War Stories: The Crisis of Hurricane Katrina

July 12, 2017 By

July 12, 2017
By Jessica Loomis

In August 2005, Stillwater Associate Barry Schaps was working for Shell Oil Company as the General Manager of Supply Planning and Logistics. At the time, Barry’s son was getting ready to begin his first year at Tulane University in New Orleans, so Barry and his family were in town for the school’s freshman orientation. Hurricane Katrina chose the same weekend to make her appearance, and wreak immeasurable havoc on New Orleans, changing the lives and landscape of the city and its inhabitants forever. Barry has unforgettable memories of evacuating New Orleans with his family, not knowing when they would be able go back for his son’s belongings, or if there would even be a college for him to return to. The experience of driving out of the city is one that Barry and his family will never forget.

In 2005, Shell Oil operated two large refineries near New Orleans that employed hundreds of people, and supplied the city and surrounding areas with gasoline, diesel and jet fuel. In the immediate days following the hurricane, the company turned the refineries into self-sufficient communities where employees and their families who lost their homes were invited to live. Shell wanted to keep the refineries going, but knew they had to take care of their employees first and foremost in order to get things up and running again. Shelter, schools, meals, and healthcare were provided to hundreds of people, and Barry felt proud to work for a company that demonstrated such care and concern for their work force during a time of crisis. The refineries continued to support these employees and their families until they established permanent housing, which for some took months.
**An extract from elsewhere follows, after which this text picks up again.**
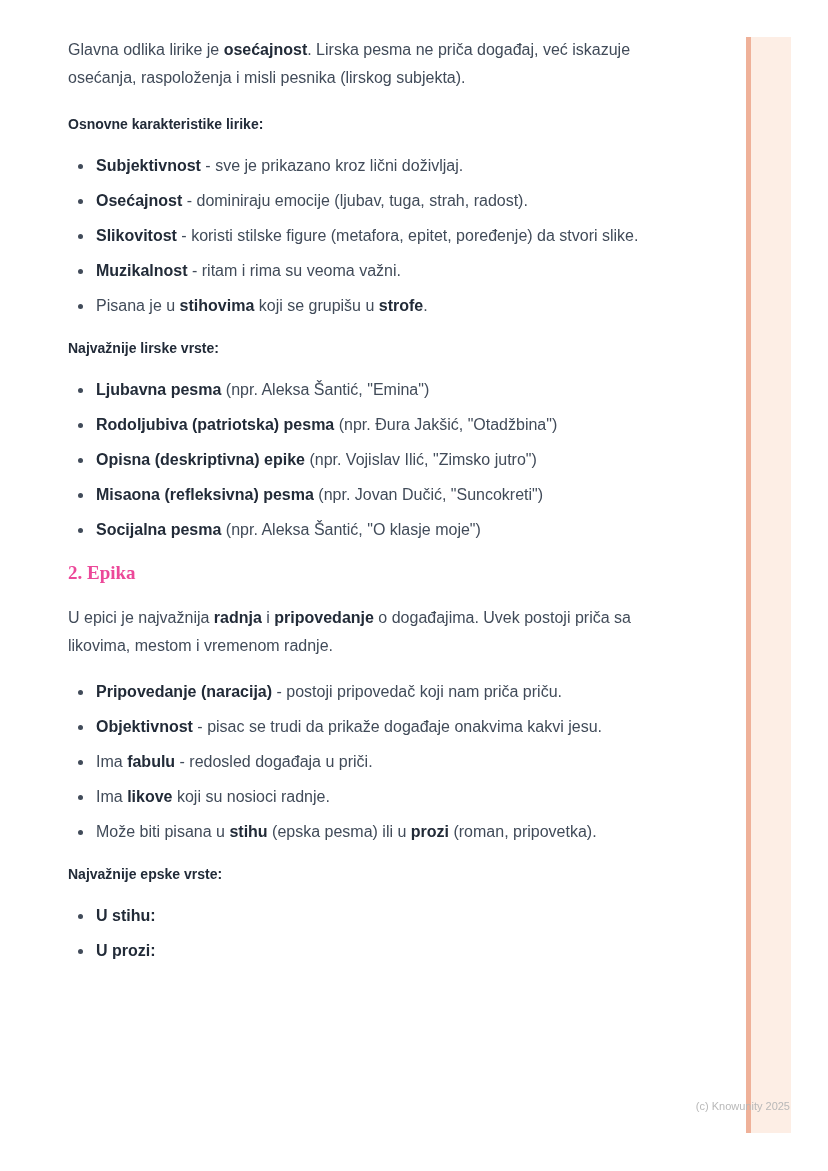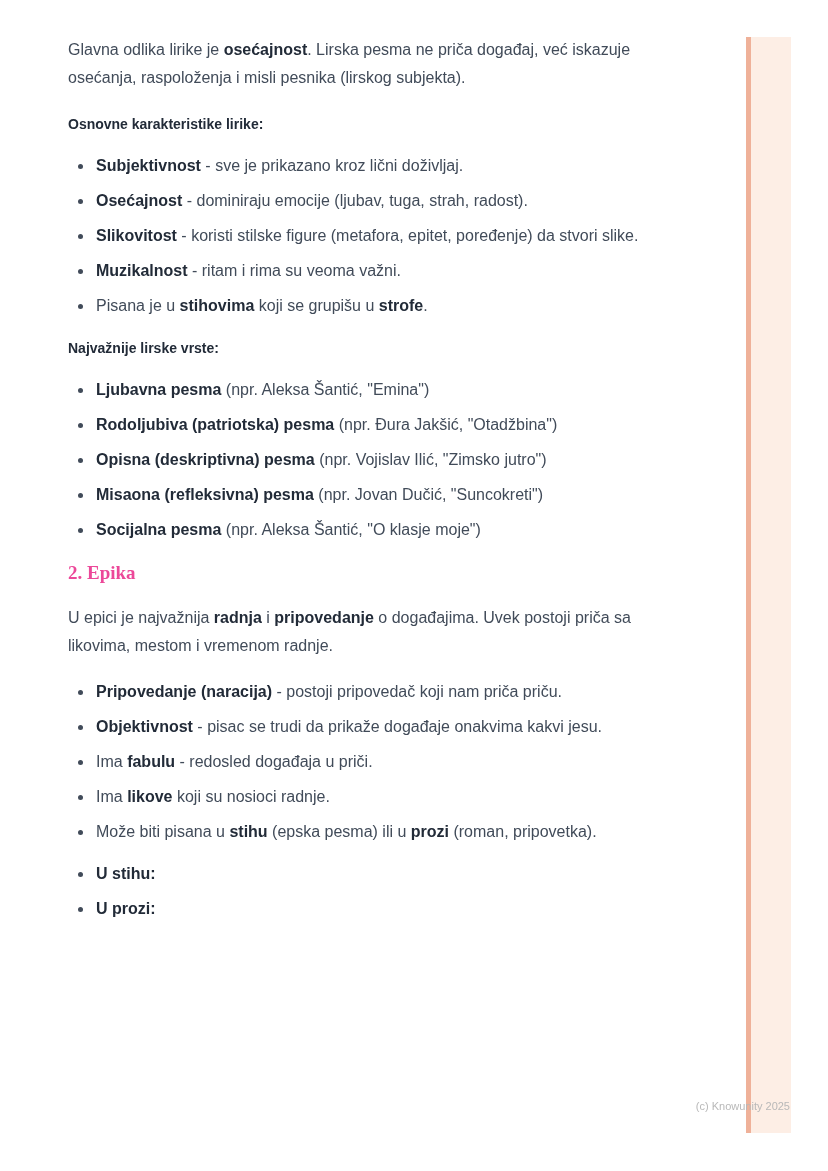"Opisna (deskriptivna) pesma" span.seg-bold { text: pesma -> epike }
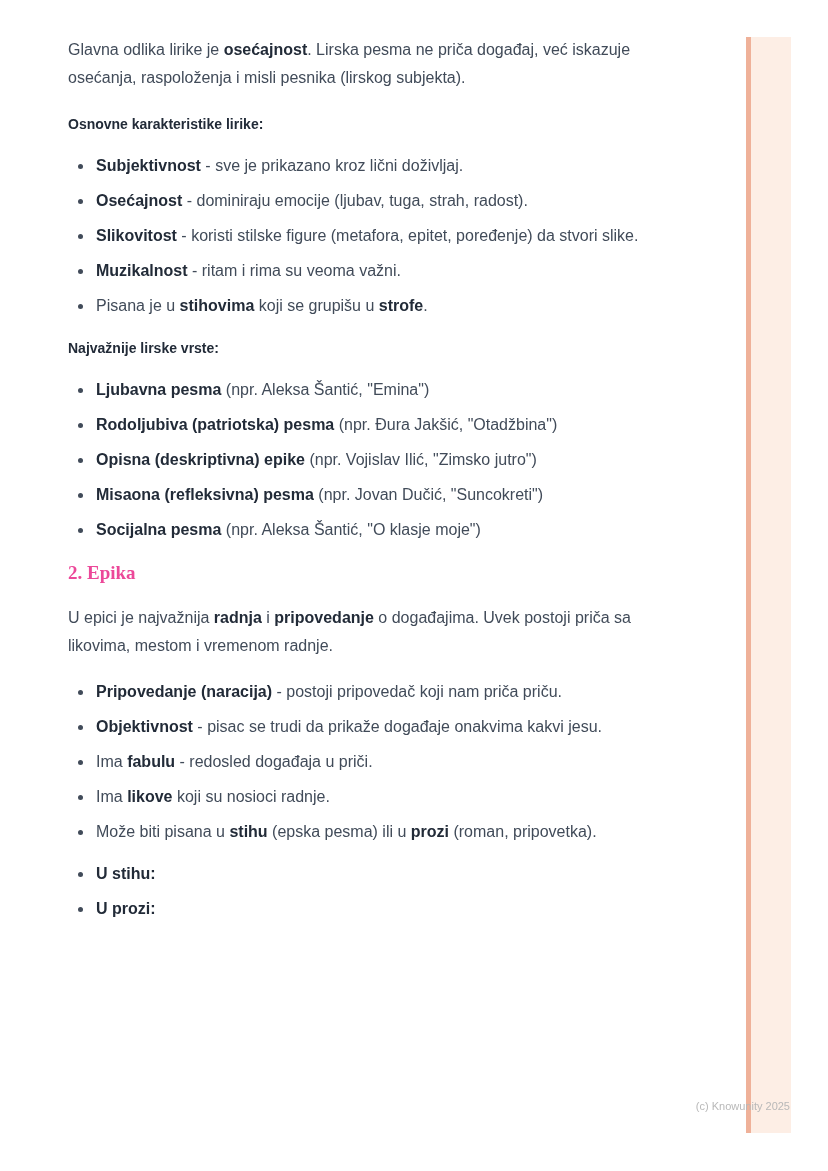"Najvažnije epske vrste:" h3 { html: none -> <h3>Najvažnije epske vrste:</h3> }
During this time, Barry and his fellow associates in supply logistics were working to do everything they could to provide fuel to the emergency responders. U.S. Coast Guard helicopters, police vehicles and fire trucks were all in desperate need for fuel once the refineries stopped producing product. There was no electricity, and therefore no way to pump product through the pipelines to distribution terminal and airport facilities. Barry remembers all the time and effort it took to find this fuel, and how no one could believe the desperate position they found themselves in. It took close to six weeks for the refineries to return to a normal fuel supply patterns, and the entire industry had to reevaluate their emergency response procedures for the refineries, terminals, pipelines, and their workforce. Barry’s company had several conversations with the state and FEMA regarding future contingency plans, as well as reviewing lessons learned from the catastrophe.

Twelve years later Barry remembers this time vividly, and feels fortunate that he worked for a company that valued their employees enough to help them through the fifth deadliest hurricane, and the costliest natural disaster in the history of the United States.